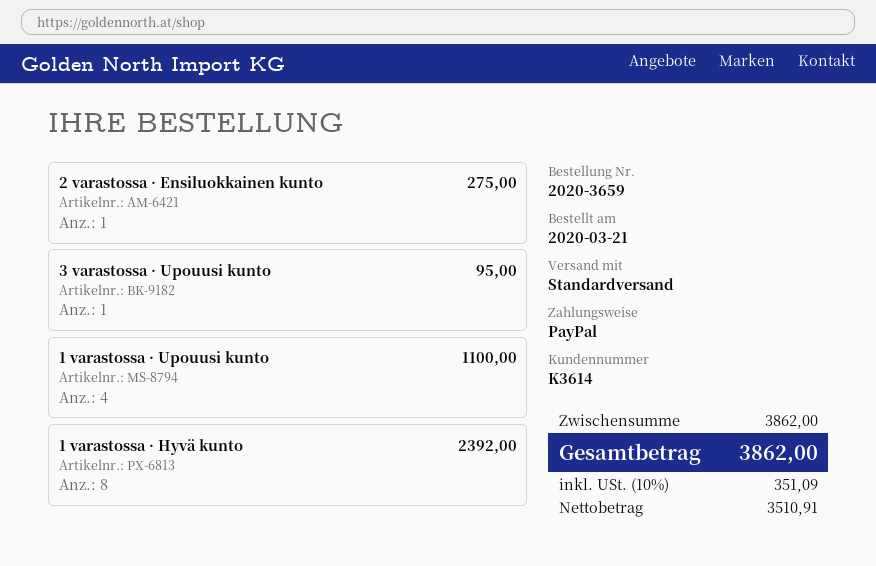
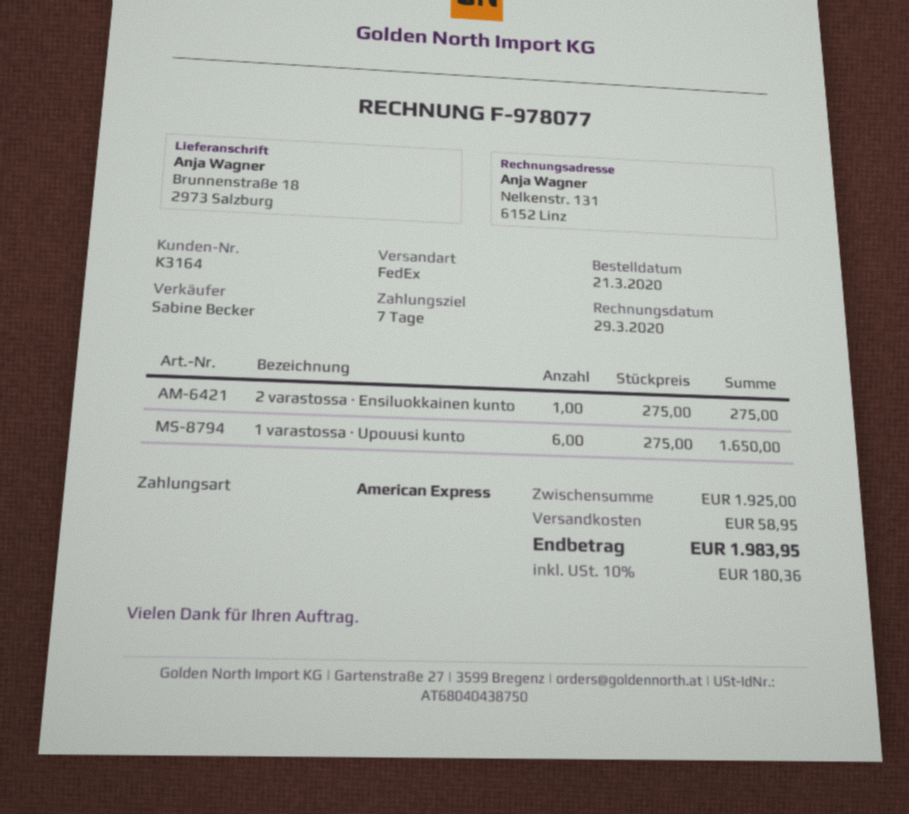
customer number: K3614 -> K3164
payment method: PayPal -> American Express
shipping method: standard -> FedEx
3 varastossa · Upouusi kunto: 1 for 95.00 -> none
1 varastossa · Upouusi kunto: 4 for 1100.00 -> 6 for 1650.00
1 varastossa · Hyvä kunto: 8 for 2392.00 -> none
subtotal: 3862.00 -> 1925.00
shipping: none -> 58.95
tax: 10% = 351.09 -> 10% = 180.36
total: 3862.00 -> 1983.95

* * *

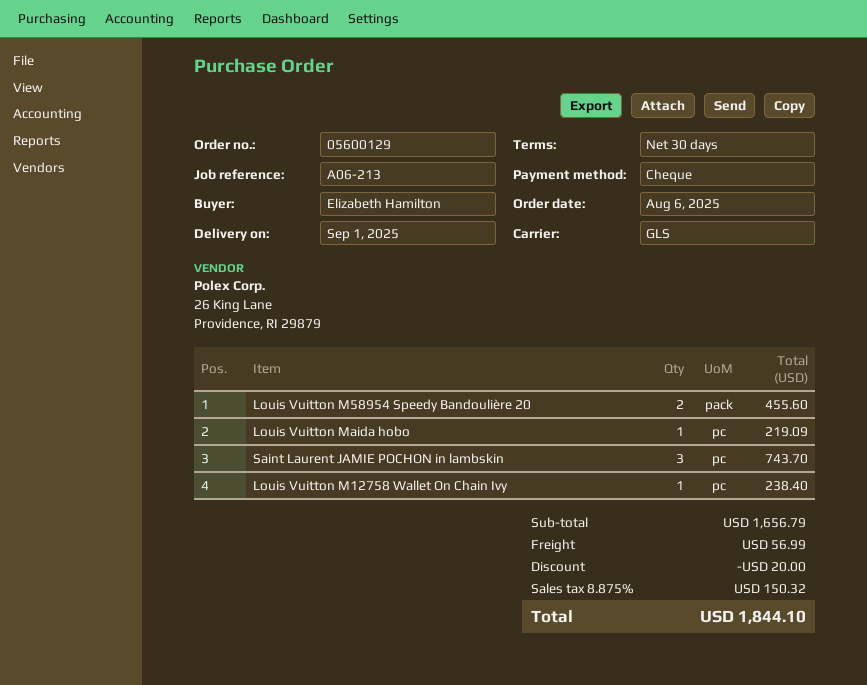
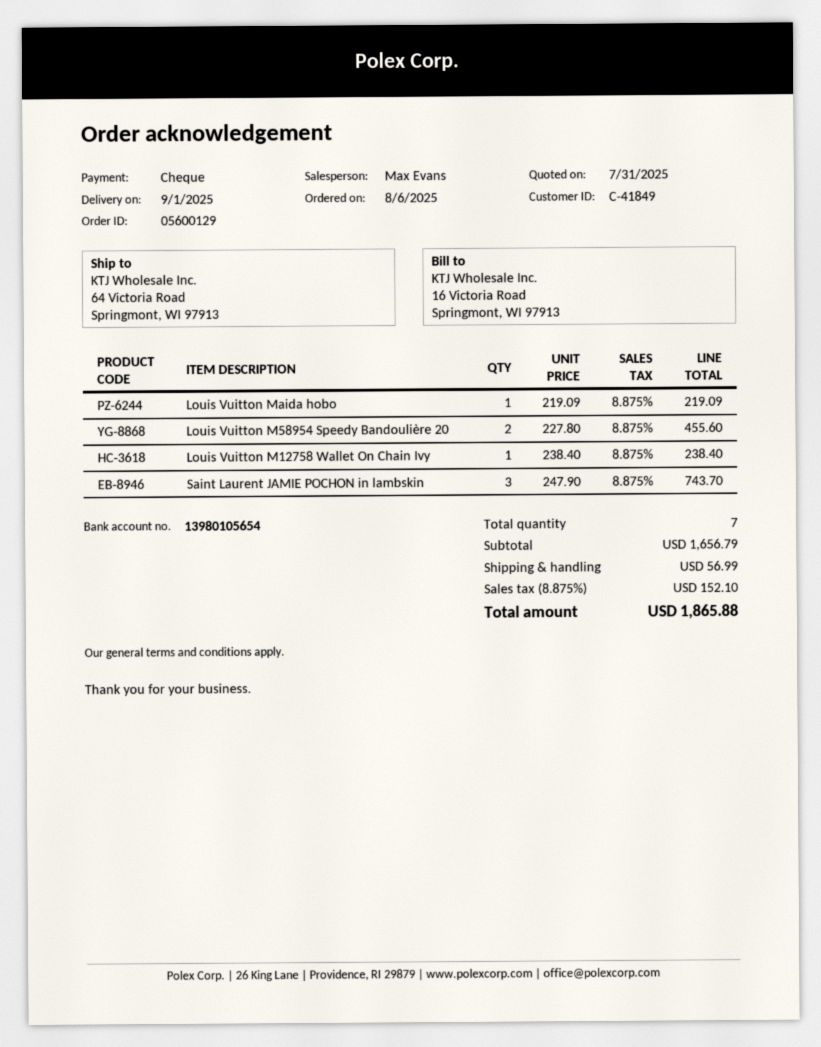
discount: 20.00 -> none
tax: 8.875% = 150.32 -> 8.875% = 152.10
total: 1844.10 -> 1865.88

* * *

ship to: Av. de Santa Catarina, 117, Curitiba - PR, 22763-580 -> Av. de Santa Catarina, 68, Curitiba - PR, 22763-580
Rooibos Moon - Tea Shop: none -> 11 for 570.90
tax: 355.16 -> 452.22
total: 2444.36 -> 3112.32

- _Directions_:
Answer with a single number: the count of lines above that contain the string "Upouusi".

- _Exercise response_:
2